Nina Kraus, neurobiologa presso la Northwestern University, da tempo indaga sugli effetti che la musica può avere sulla plasticità cerebrale e sulle abilità cognitive.
L’ultimo lavoro di Nina Kraus ha coinvolto 44 adulti tra i 55 e i 76 anni per valutare la prontezza del loro cervello. In queste persone è stata misurata l’attività elettrica della regione del tronco encefalico che processa i suoni mentre ascoltavano una voce che pronunciava ripetutamente una sillaba. Chi aveva seguito da bambino lezioni di musica, mostrava una più rapida risposta cerebrale alla percezione del suono, di circa un millisecondo più veloce.
«Si tratta di piccolissime differenze temporali – sottolinea Kraus – ma se le consideriamo per milioni di neuroni, allora possono fare la differenza nella capacità di un anziano nel reagire ai suoni». Il fatto sorprendente poi era che la maggior reattività cerebrale riguardava anche chi non toccava uno strumento da molto tempo.

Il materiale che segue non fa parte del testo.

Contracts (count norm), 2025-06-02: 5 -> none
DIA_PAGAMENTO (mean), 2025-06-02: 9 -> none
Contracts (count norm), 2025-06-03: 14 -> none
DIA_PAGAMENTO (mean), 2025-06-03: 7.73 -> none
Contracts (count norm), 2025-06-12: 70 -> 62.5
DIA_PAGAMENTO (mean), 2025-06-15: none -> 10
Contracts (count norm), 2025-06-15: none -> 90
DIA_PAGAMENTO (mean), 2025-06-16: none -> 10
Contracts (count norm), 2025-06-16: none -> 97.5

Secondo Kraus tanti più anni un bambino trascorre con uno strumento musicale, tanto più ne beneficerà la sua mente adulta. «La velocità con cui il cervello elabora e discrimina i suoni è una delle prime abilità a essere intaccata dall’invecchiamento e riuscire a contrastare questo processo potrebbe migliorare molto la vita degli anziani», conclude la Kraus.